Estas decisiones, que incluso en una mirada analítica podrían verse como una muestra de humanismo del realizador, resultan honestan y bien intencionadas, además de darle al film unos interesantes matices y más juego para sus actores. En este aspecto es importante destacar que no estamos ante un film biográfico, sino ante un vistazo a un hecho específico y por ende para un actor agarrar un papel de este tipo y además enfocarse en su lado más desesperante y extremo resulta una complicada tarea. Afortunadamente el trío de intérpretes protagonistas están fantásticos en sus respectivas labores. El español Antonio De La Torre sorprende como Mujica con un tono de voz y forma de hablar muy alejadas del acento español para dar paso a los modismos del famoso ex-presidente. “El Chino” Darín quien en el pasado no me había terminado nunca de convencer aquí tiene una oportunidad que aprovecha a la perfección en cada momento en escena: muestra simpatía, humanidad y melancolía en cada palabra y gesto que realiza. El uruguayo Alfonso Tort, quien interpreta a Huidobro brilla también con una sentida interpretación que además es resaltada por el notorio cambio físico al cual se sometieron los tres actores, algo que en la pantalla sin dudas resulta muy impactante. En papeles secundarios se destaca especialmente Mirella Pascual quien logra en un par de momentos un poderío escénico que silencia a toda la sala.
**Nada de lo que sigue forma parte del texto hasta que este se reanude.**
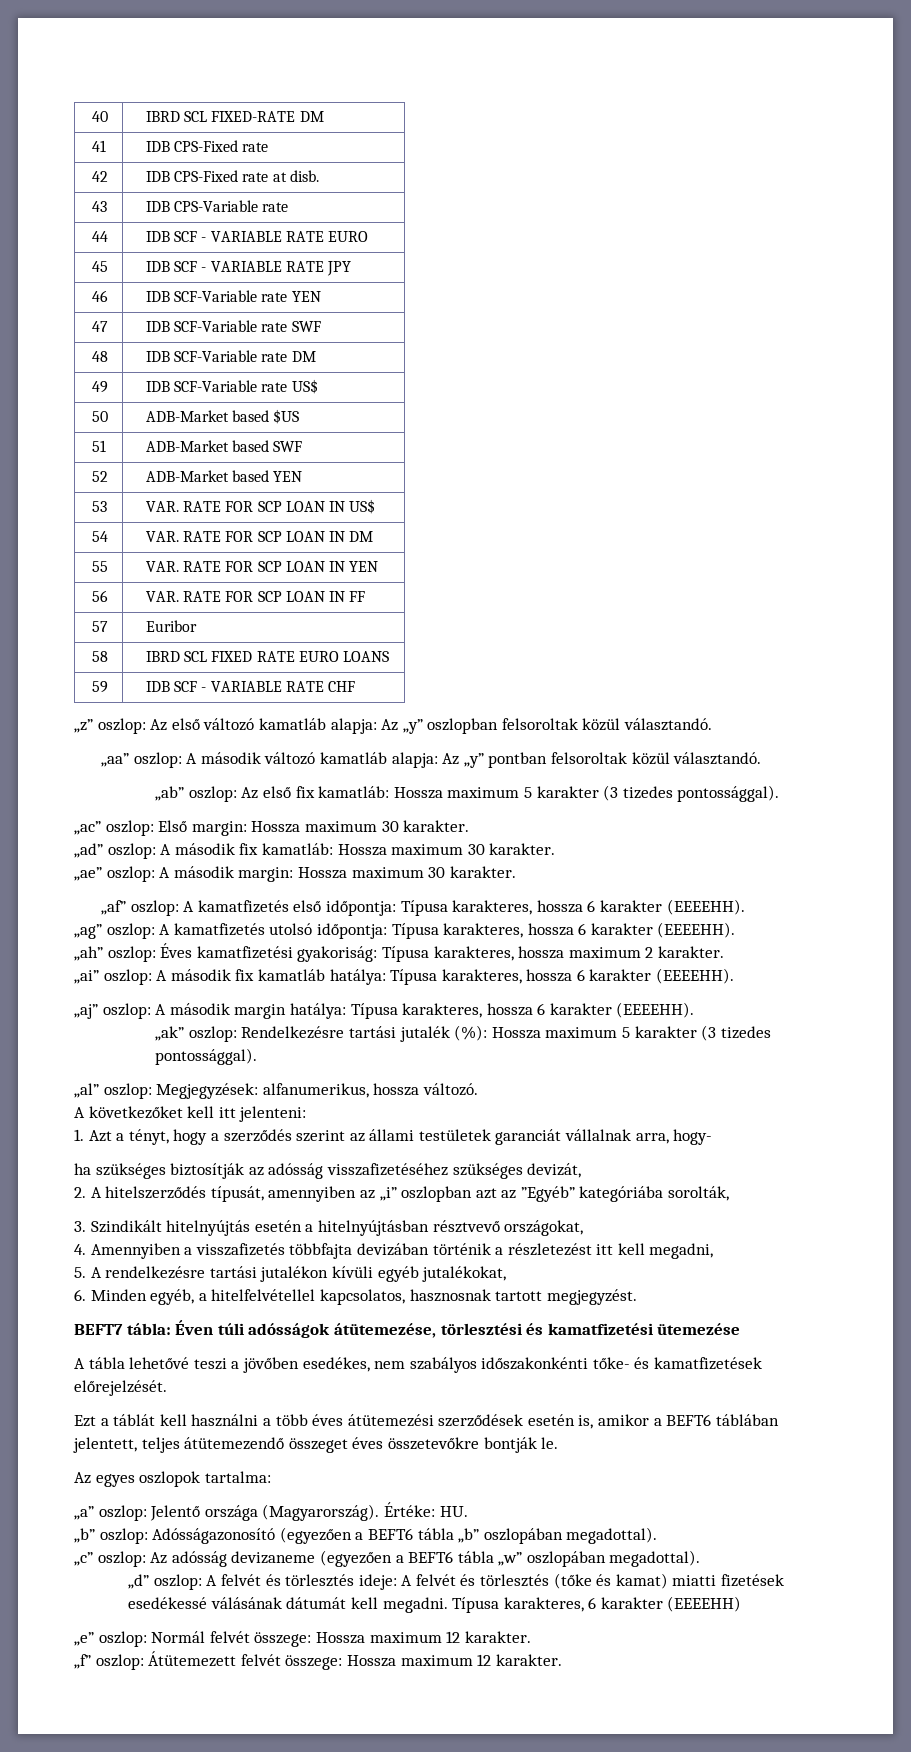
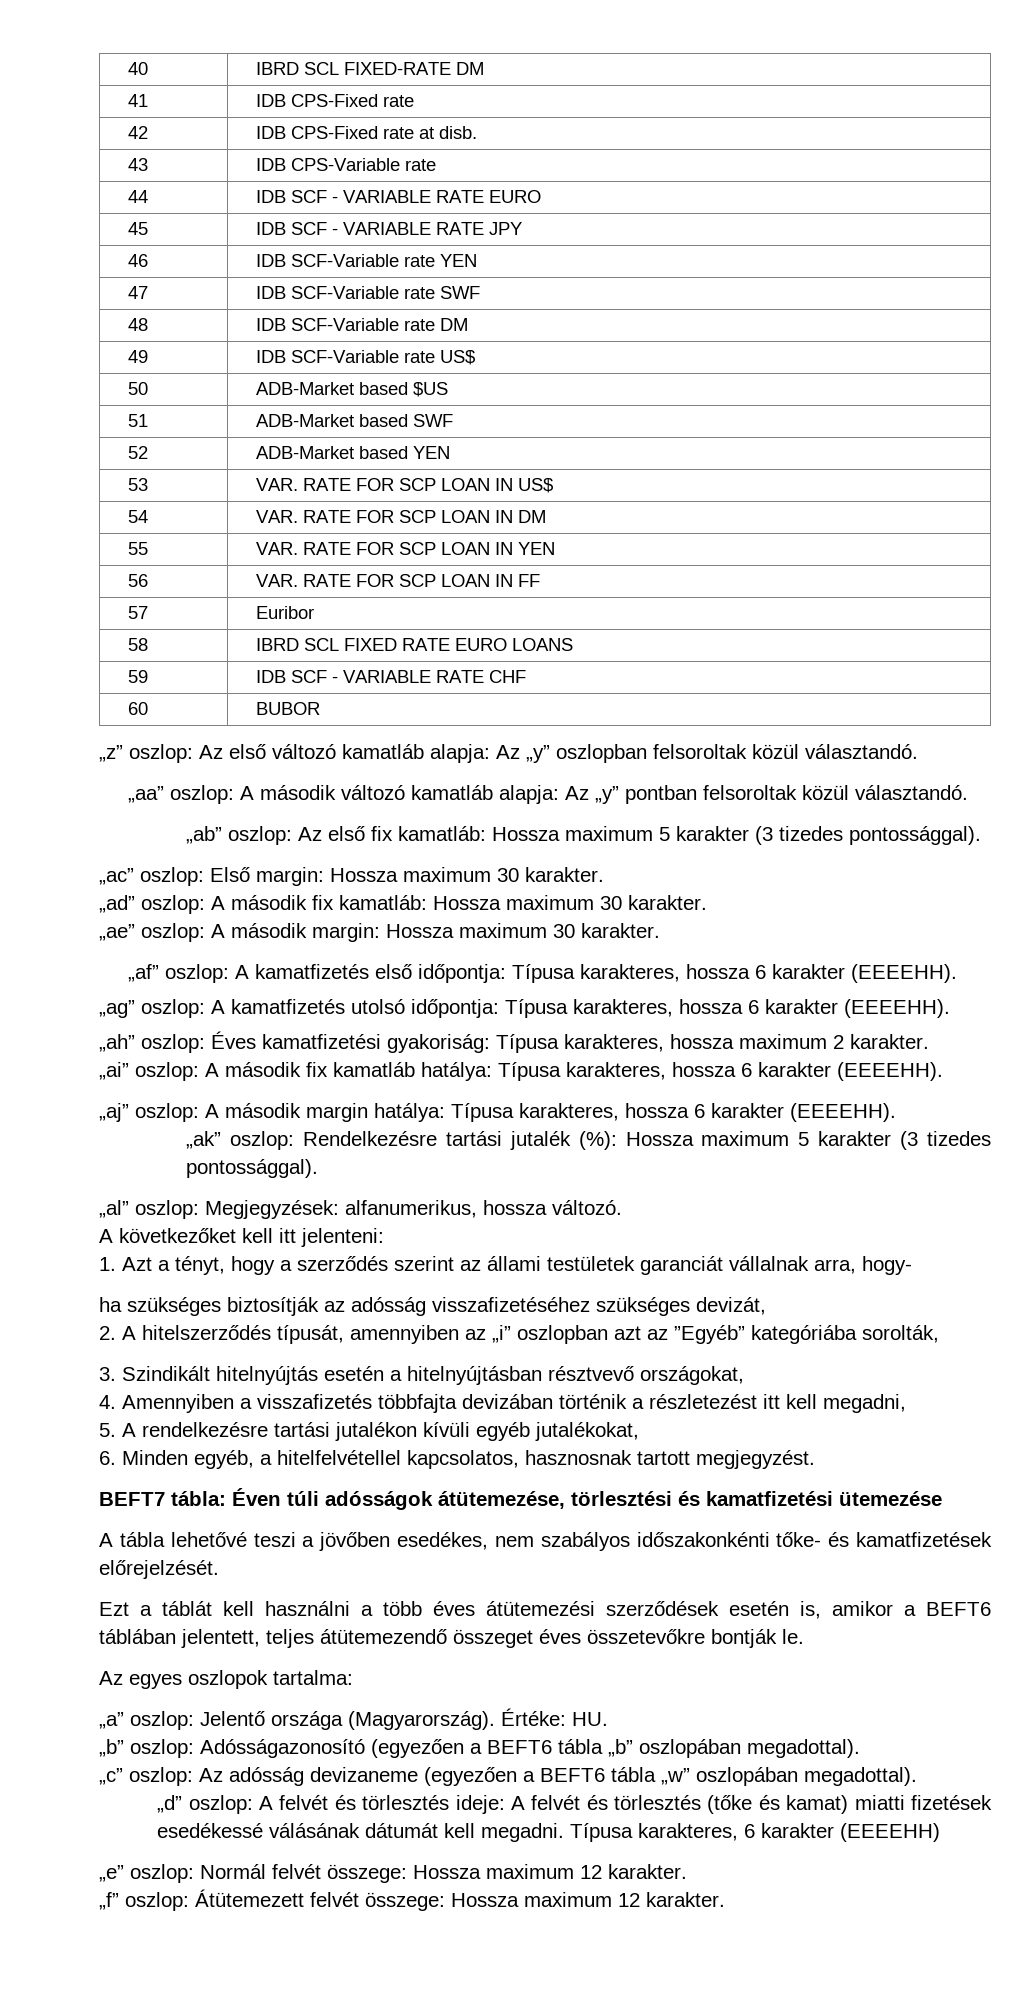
+ 60 | BUBOR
Es cierto que en 2018 alabar los aspectos visuales de una película ya resulta redundante, al estar acostumbrados a un cierto estándar de alta calidad: sin embargo al tratarse de cine uruguayo es algo que aún sigue en vías de afianzarse y aquí da un paso gigante: desde la primer secuencia se observa una gran imaginación visual a la hora de plantear la situación y los escenarios, diferenciar los protagonistas y además crear imágenes interesantes. No sólo es un hito para la producción nacional sino que sin dudas esta película logra ponerse a la par de las realizaciones más interesantes que han salido de Latinoamérica en los últimos años.
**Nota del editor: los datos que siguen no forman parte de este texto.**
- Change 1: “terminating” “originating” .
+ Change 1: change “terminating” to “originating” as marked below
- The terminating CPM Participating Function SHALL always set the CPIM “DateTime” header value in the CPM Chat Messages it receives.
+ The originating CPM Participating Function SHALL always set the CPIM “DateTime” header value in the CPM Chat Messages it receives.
Si, sin dudas se trata de cine político, aunque la película se esfuerce por priorizar el lado humano antes que los ideales, pero aún con este detalle (a su vez tan latinoamericano) la opción es ideal para toda clase de público: un film maduro, serio, que habla de un tema muy pocas veces tratado en la filmografía nacional, con excelentes actuaciones y un apartado técnico envidiable. En cada espectador quedará su propia apreciación ideológica, pero en lo que respecta a cine, estamos ante una producción que quedará para el recuerdo.

LA NOCHE DE 12 AÑOS (Idem, Uruguay-España-Argentina, 2018) Dirección y guion: Álvaro Brechner. Música: Juan Federico Jusid. Fotografía: Carlos Catalán. Con Antonio de la Torre, Ricardo “Chino” Darín, Alfonso Tort, César Troncoso, Mirella Pascual y Soledad Villamil. CALIFICACIÓN: 8/10.